BEGIN Given entries

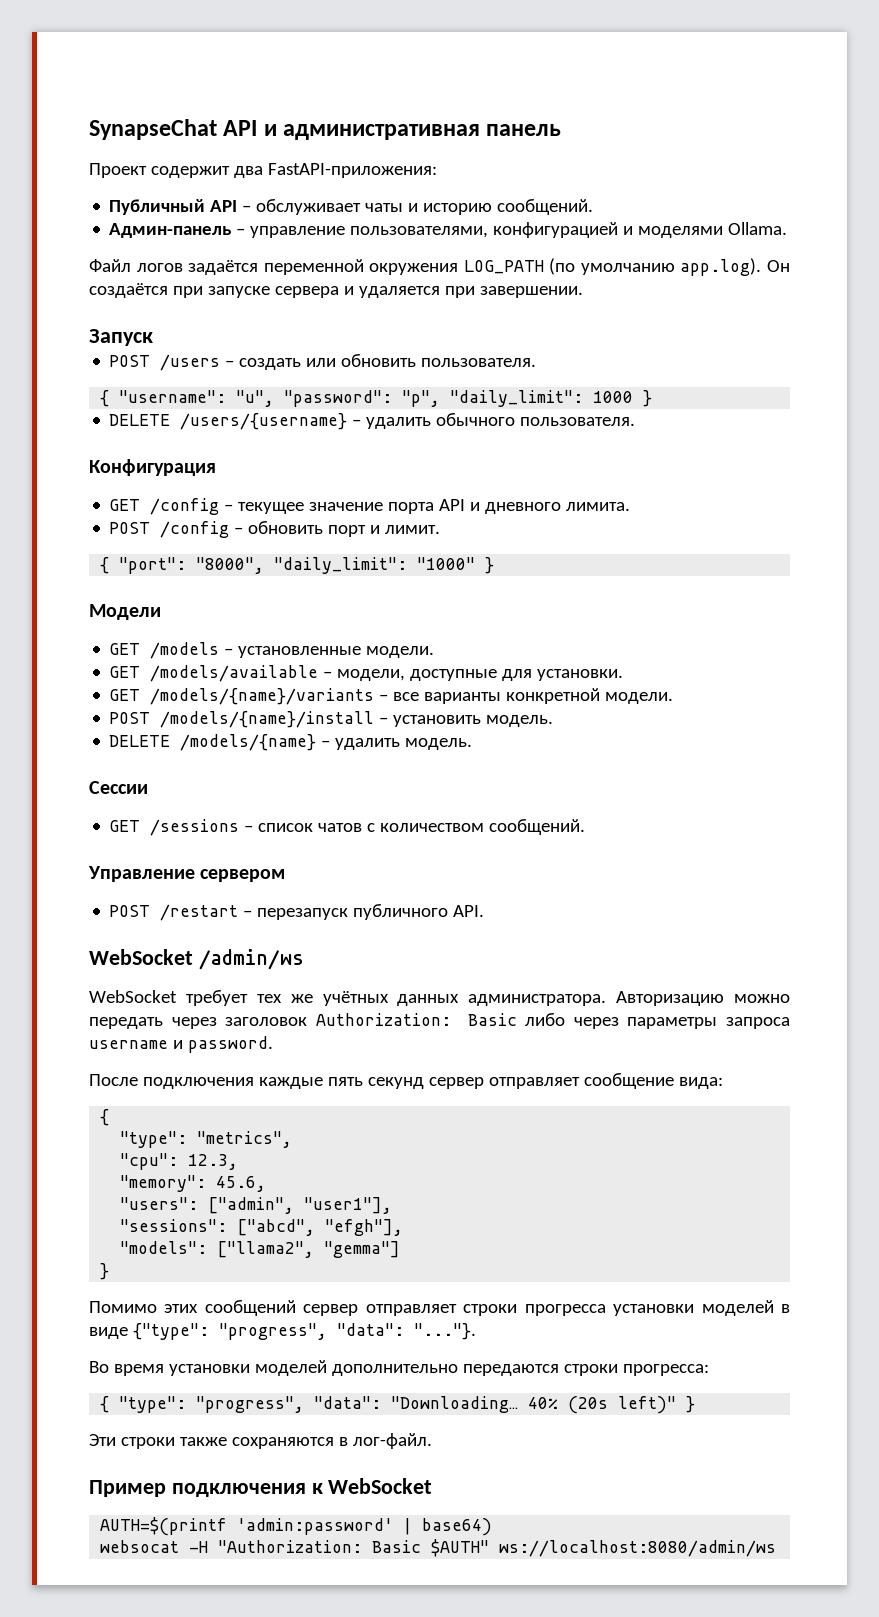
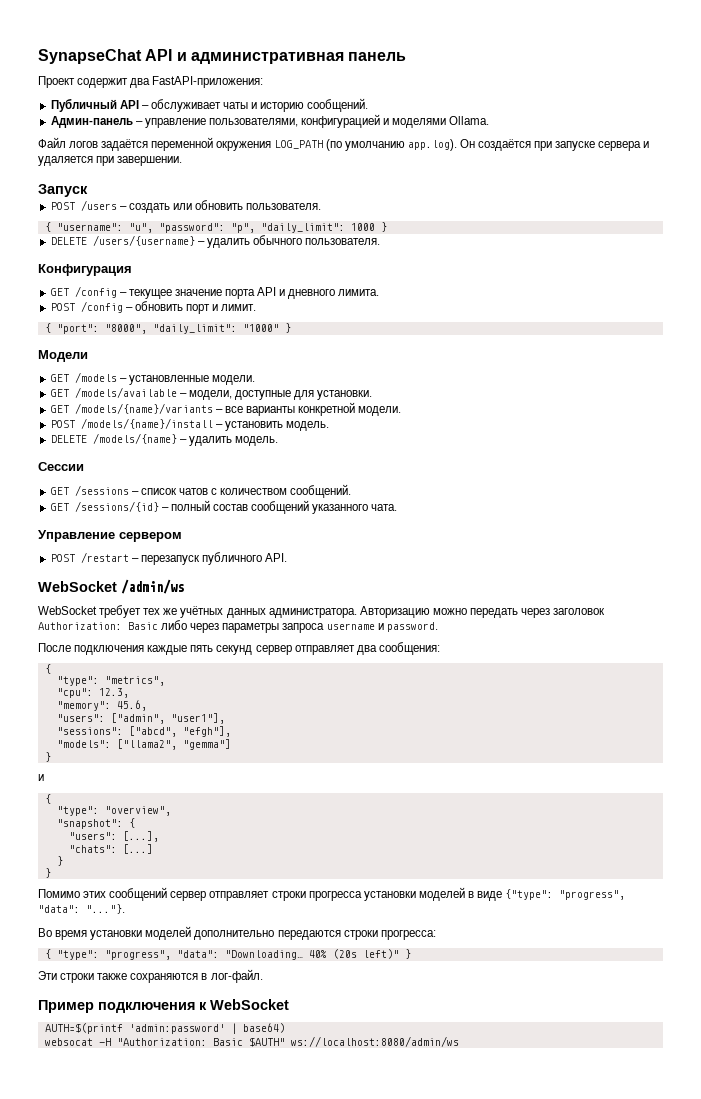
+ GET /sessions/{id} – полный состав сообщений указанного чата.
- После подключения каждые пять секунд сервер отправляет сообщение вида:
+ После подключения каждые пять секунд сервер отправляет два сообщения:
  "models": ["llama2", "gemma"]
+ }
+ и
+ {
+ "type": "overview",
+ "snapshot": {
+ "users": [...],
+ "chats": [...]
+ }

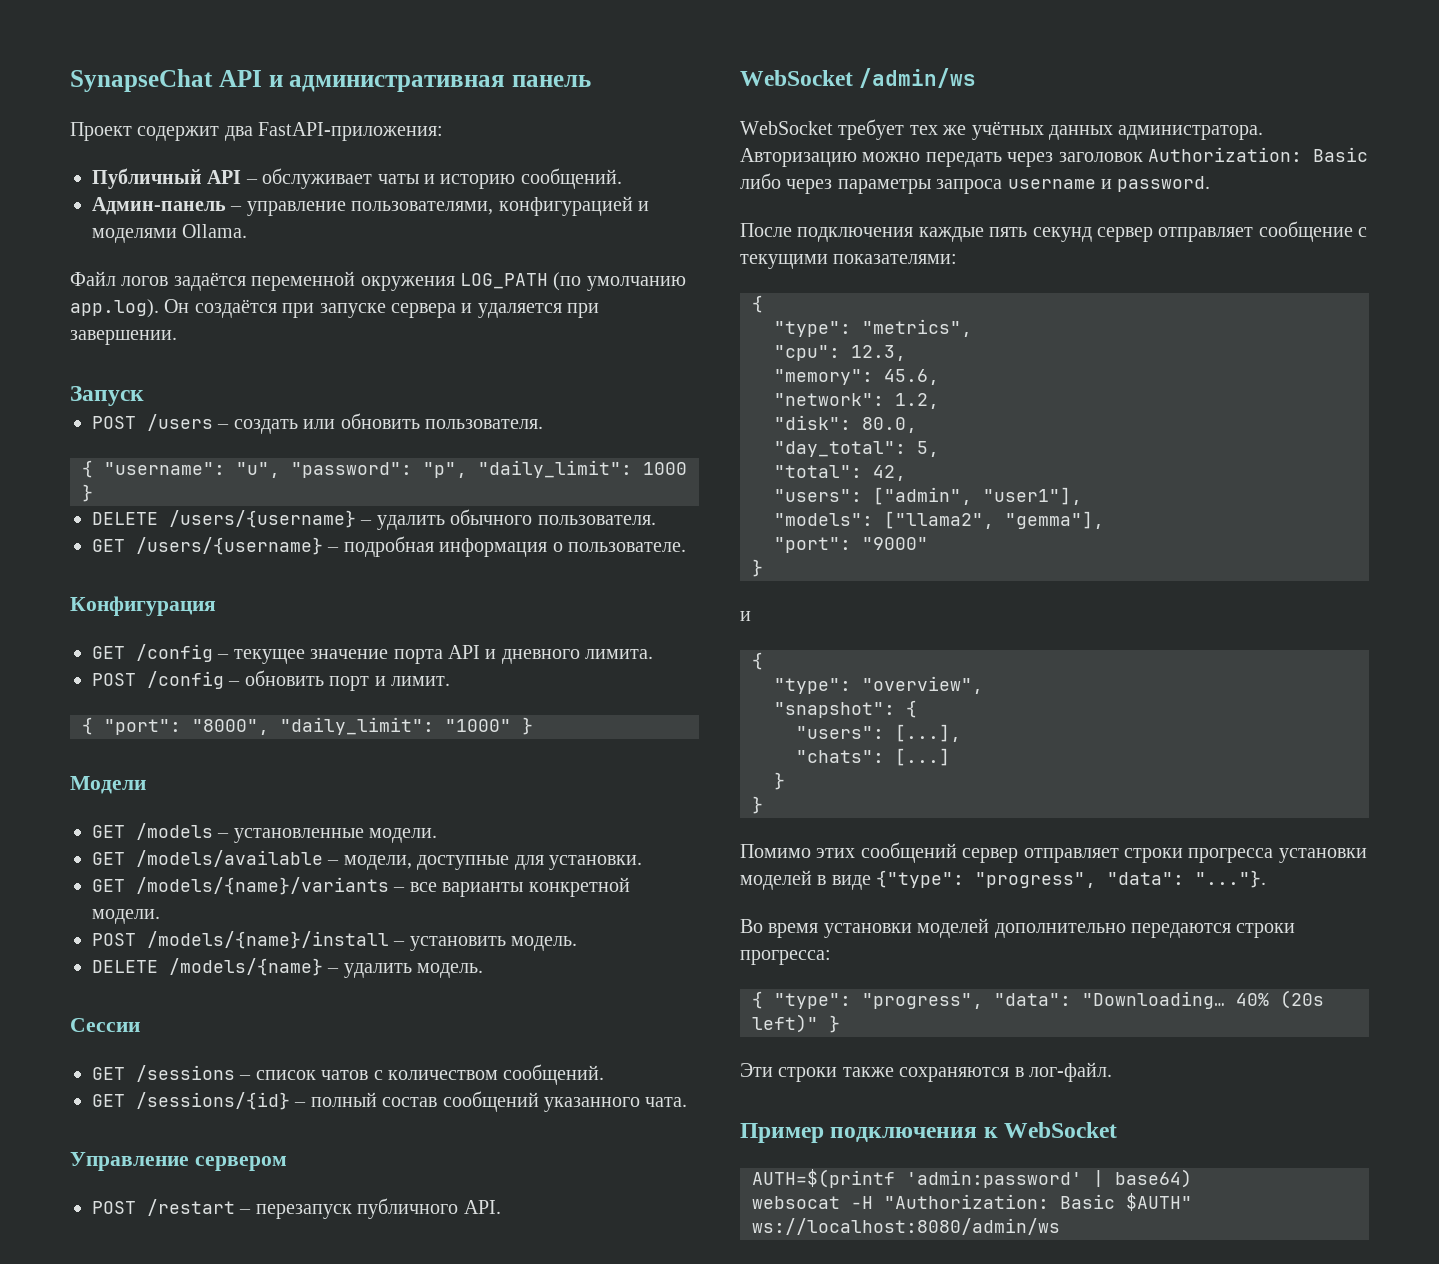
+ GET /users/{username} – подробная информация о пользователе.
- После подключения каждые пять секунд сервер отправляет два сообщения:
+ После подключения каждые пять секунд сервер отправляет сообщение с текущими показателями:
+ "network": 1.2,
+ "disk": 80.0,
+ "day_total": 5,
+ "total": 42,
- "sessions": ["abcd", "efgh"],
- "models": ["llama2", "gemma"]
+ "models": ["llama2", "gemma"],
+ "port": "9000"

END Given entries

§ Exercise:
The reply should hold every entry above, given again exactly, but not a single picture.

§ Output of the task:
+ GET /sessions/{id} – полный состав сообщений указанного чата.
- После подключения каждые пять секунд сервер отправляет сообщение вида:
+ После подключения каждые пять секунд сервер отправляет два сообщения:
  "models": ["llama2", "gemma"]
+ }
+ и
+ {
+ "type": "overview",
+ "snapshot": {
+ "users": [...],
+ "chats": [...]
+ }

+ GET /users/{username} – подробная информация о пользователе.
- После подключения каждые пять секунд сервер отправляет два сообщения:
+ После подключения каждые пять секунд сервер отправляет сообщение с текущими показателями:
+ "network": 1.2,
+ "disk": 80.0,
+ "day_total": 5,
+ "total": 42,
- "sessions": ["abcd", "efgh"],
- "models": ["llama2", "gemma"]
+ "models": ["llama2", "gemma"],
+ "port": "9000"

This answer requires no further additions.